Rae Jean Proeschold-Bell
The survey was open to all active United
Methodist clergy serving in the North Carolina and Western North
Carolina annual (regional) conferences, who received a prepaid $25
incentive to participate. Participants reported their height and weight
without shoes. The study used body mass index categories to identify
those overweight or obese.
Of the study’s 1,726 participants, the largest samples came from
three age groups — 35 to 44 years, 45 to 54 years and 55 to 64 years.
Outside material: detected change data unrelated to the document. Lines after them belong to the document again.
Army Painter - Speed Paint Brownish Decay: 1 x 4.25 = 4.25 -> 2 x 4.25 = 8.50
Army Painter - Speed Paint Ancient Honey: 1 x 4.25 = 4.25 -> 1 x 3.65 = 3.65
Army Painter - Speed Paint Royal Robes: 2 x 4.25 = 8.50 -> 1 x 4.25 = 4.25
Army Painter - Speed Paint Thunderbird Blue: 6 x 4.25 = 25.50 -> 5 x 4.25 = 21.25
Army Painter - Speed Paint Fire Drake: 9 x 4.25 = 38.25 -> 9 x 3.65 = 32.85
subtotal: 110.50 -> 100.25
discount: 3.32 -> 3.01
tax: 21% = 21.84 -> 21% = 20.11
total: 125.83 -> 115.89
All but 9 percent identified themselves as white. Comparisons were made
with similar samples of non-clergy North Carolina residents. As a
whole, the majority of clergy respondents were older, highly educated,
married white men.
Proeschold-Bell believes the impressive 95 percent response rate to
the study’s survey — conducted in fall 2008 but scheduled to be
repeated in August and again in 2012 — was due in part to the
denomination’s connectional system but “also speaks to the fact that
they’re hurting.”
The Rev. Carol Goehring, director of connectional ministries and
church revitalization for the North Carolina Conference, was one of the
respondents. She said the study’s “glaring” results are hard to
ignore.
One of the stress-related findings for the conference to consider is
“a higher than anticipated feeling of isolation among our pastors,”
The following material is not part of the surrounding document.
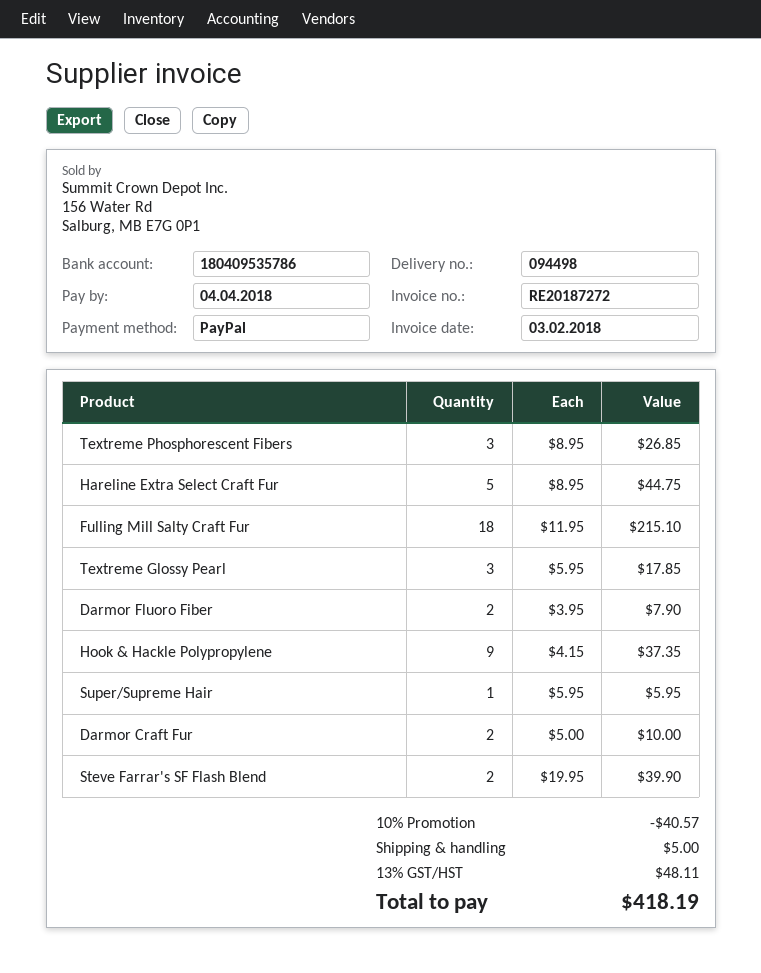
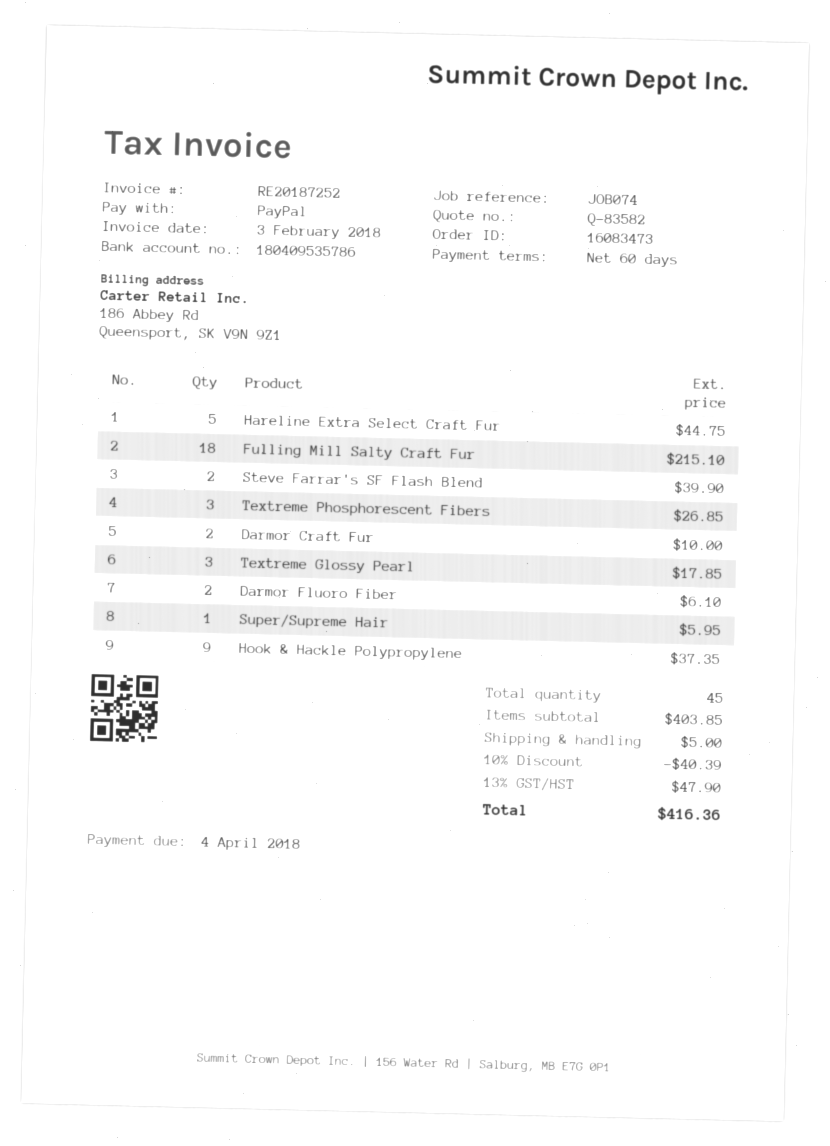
invoice number: RE20187272 -> RE20187252
Darmor Fluoro Fiber: 2 for 7.90 -> 2 for 6.10
discount: 10% = 40.57 -> 10% = 40.39
tax: 13% = 48.11 -> 13% = 47.90
total: 418.19 -> 416.36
she said. Often, pastors do not feel comfortable about turning to
church members to talk honestly about the unsatisfactory parts of their
lives.
The sense of call also has an impact. “There’s an enormous desire to
please God first,” she explained. “This is an extra level of
responsibility and care. All these generate higher levels of stress.”
Doing it all
The expectation that clergy should “do it all” blurs the boundaries
between church and personal life and can lead to a lack of exercise,
poor eating habits and little preventative health care, Proeschold-Bell
said.
“Eating is one of the few acceptable things that pastors can do” to cope with stress, she added.
The Clergy Health Initiative wants to understand why the health of
clergy is worse than that of average citizens and create tools to help
both church leaders and the clergy themselves improve the situation.
Reframing the issue as a promotion of holistic health — including
physical, mental and spiritual health, as well as the health of
congregations — is a start.
For example, district superintendents can help shape healthy pastor
behavior by checking in with clergy to see whether they are taking a
day off each week, using allotted vacation time and scheduling annual
physical exams, she said.
Church leadership can reinforce these behaviors by working with staff-parish relation committees and local church boards.
“It’s just not enough to work with the pastors alone,”
Proeschold-Bell said. “What we’re finding is congregations are
expecting pastors to be available around the clock. It’s that mindset
that’s part of the problem.”
*Bloom is a United Methodist News Service news writer based in New York.